In other concussion-related news:

• Less than half of patients with sports-related mild traumatic brain injuries (mTBI) achieve clinical recovery within two weeks, according to a study in the Clinical Journal of Sport Medicine. “This study challenges current perceptions that most people with a sports-related mTBI recover within 10 to 14 days,” writes Stephen Kara of Axis Sports Medicine in Auckland, New Zealand. The findings also question the belief that children recover more slowly after sports-related concussion, and highlight the importance of early access to care after mTBI. The average age of study participants was 20.

• World renowned neuroscientist Adrian Owen and his team at Western University have discovered that Canadian football players who suffer concussions fare poorly in tasks related to inhibition. Researchers analyzed results of 12 cognitive tests from an online survey of nearly 20,000 people in the general population to develop a baseline of data about concussions. They then used those results to successfully predict how 74 Canadian university football players would perform on the same set of tests.
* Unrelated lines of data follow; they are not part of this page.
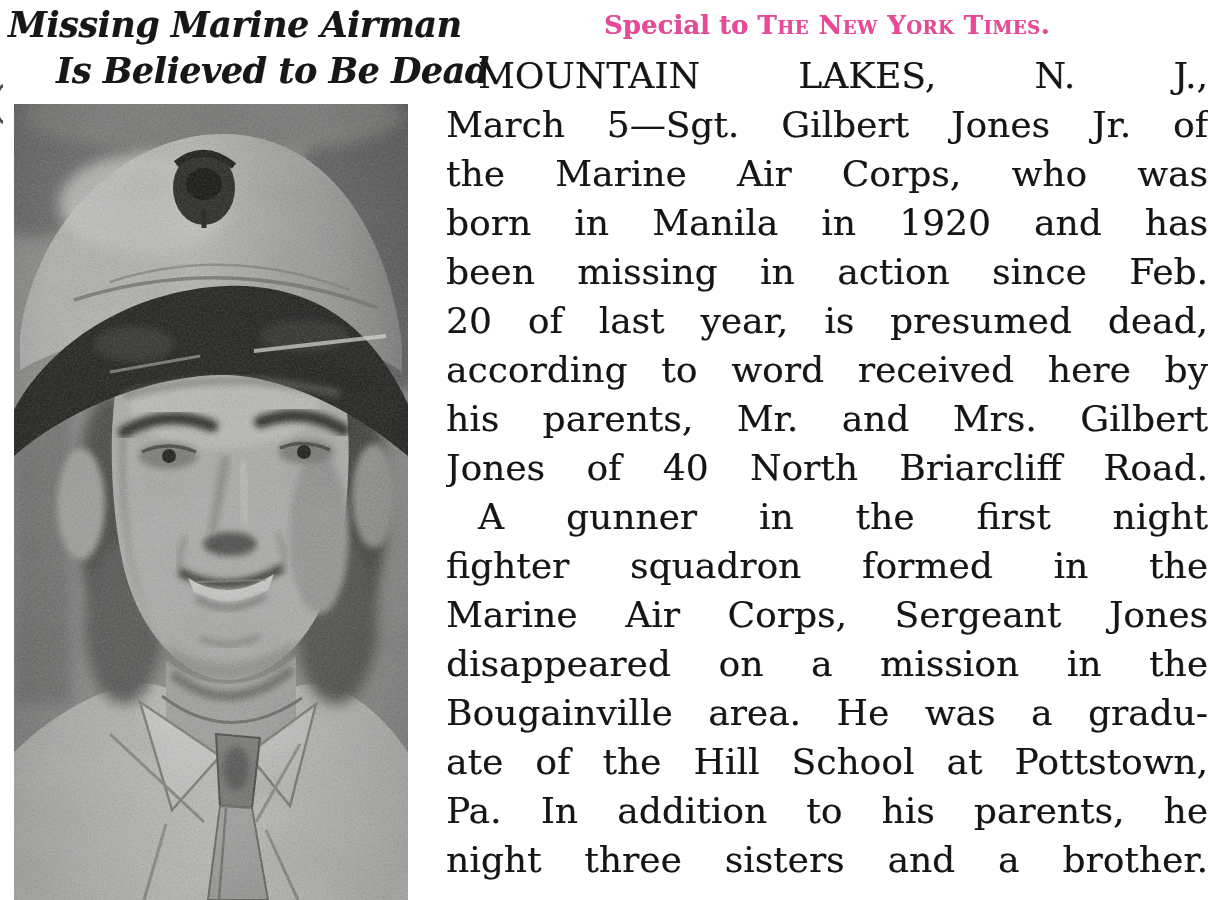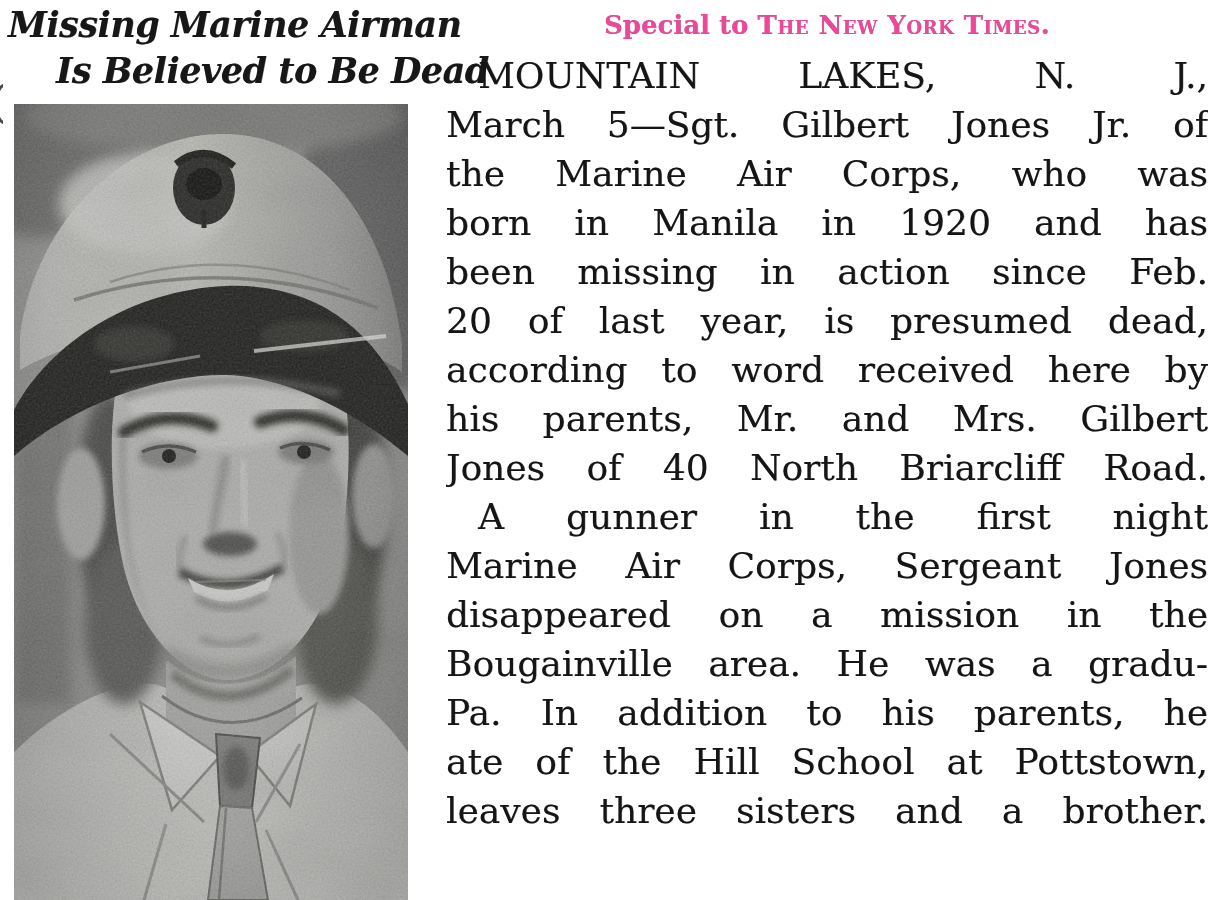--- a/index.html
+++ b/index.html
@@ -240,6 +240,7 @@
         <div class="article-line">his parents, Mr. and Mrs. Gilbert</div>
         <div class="article-line">Jones of 40 North Briarcliff Road.</div>
         <div class="article-line indent">A gunner in the first night</div>
+        <div class="article-line">fighter squadron formed in the</div>
         <div class="article-line">Marine Air Corps, Sergeant Jones</div>
         <div class="article-line">disappeared on a mission in the</div>
         <div class="article-line">Bougainville area. He was a gradu-</div>

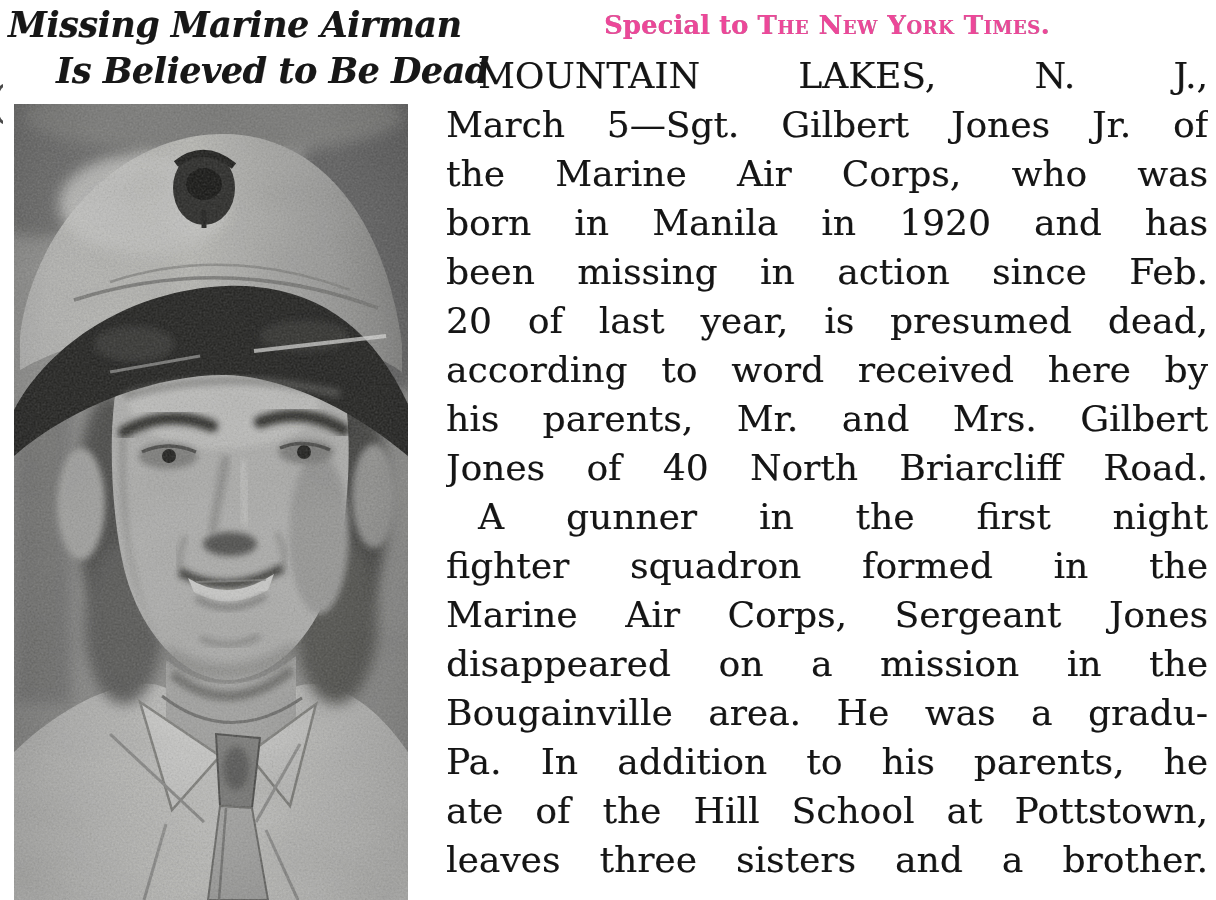--- a/index.html
+++ b/index.html
@@ -244,8 +244,8 @@
         <div class="article-line">Marine Air Corps, Sergeant Jones</div>
         <div class="article-line">disappeared on a mission in the</div>
         <div class="article-line">Bougainville area. He was a gradu-</div>
+        <div class="article-line">ate of the Hill School at Pottstown,</div>
         <div class="article-line">Pa. In addition to his parents, he</div>
-        <div class="article-line">ate of the Hill School at Pottstown,</div>
         <div class="article-line">leaves three sisters and a brother.</div>
       </div>
   </div>

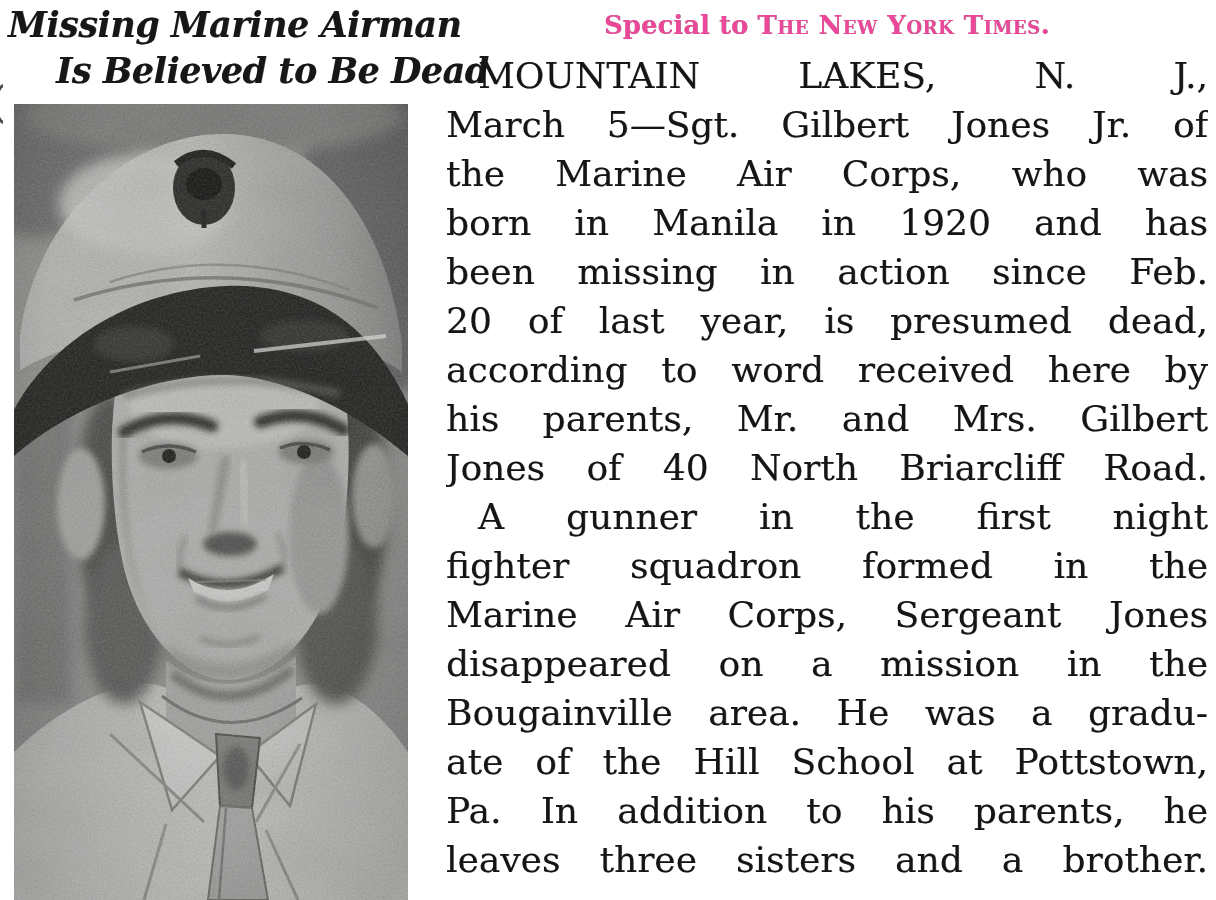--- a/index.html
+++ b/index.html
@@ -246,7 +246,7 @@
         <div class="article-line">Bougainville area. He was a gradu-</div>
         <div class="article-line">ate of the Hill School at Pottstown,</div>
         <div class="article-line">Pa. In addition to his parents, he</div>
-        <div class="article-line">leaves three sisters and a brother.</div>
+        <div class="article-line">night three sisters and a brother.</div>
       </div>
   </div>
A significant inhibition impairment was identified in the football players. “If you have an impairment of inhibitory control, it means that you are likely to carry on doing something when perhaps you should have stopped,” Owen, professor of Cognitive Neuroscience and Imaging at Western’s Shulich School of Medicine & Dentistry, said in a statement. “For example, running an amber light when it may have been safer to stop, or on the field, it might mean a player would continue with a tackle long after they’ve heard the whistle to stop.”

• Mechanical engineers at the University of Wisconsin-Madison might have figured out a “cool” way to treat concussions. Christian Franck, an associate professor of mechanical engineering led a study that suggests cooling brain cells soon after injury can help them better repair themselves. According to ScienceDaily.com, “Franck says there’s more to learn before cooling the brain could be a practical treatment for patients at a clinic. For example, it’s not as easy as simply lowering the temperature of a person’s whole body, which taxes the heart and can have a strong negative effect on the immune system. Rather, isolating cooling to the brain is crucial.”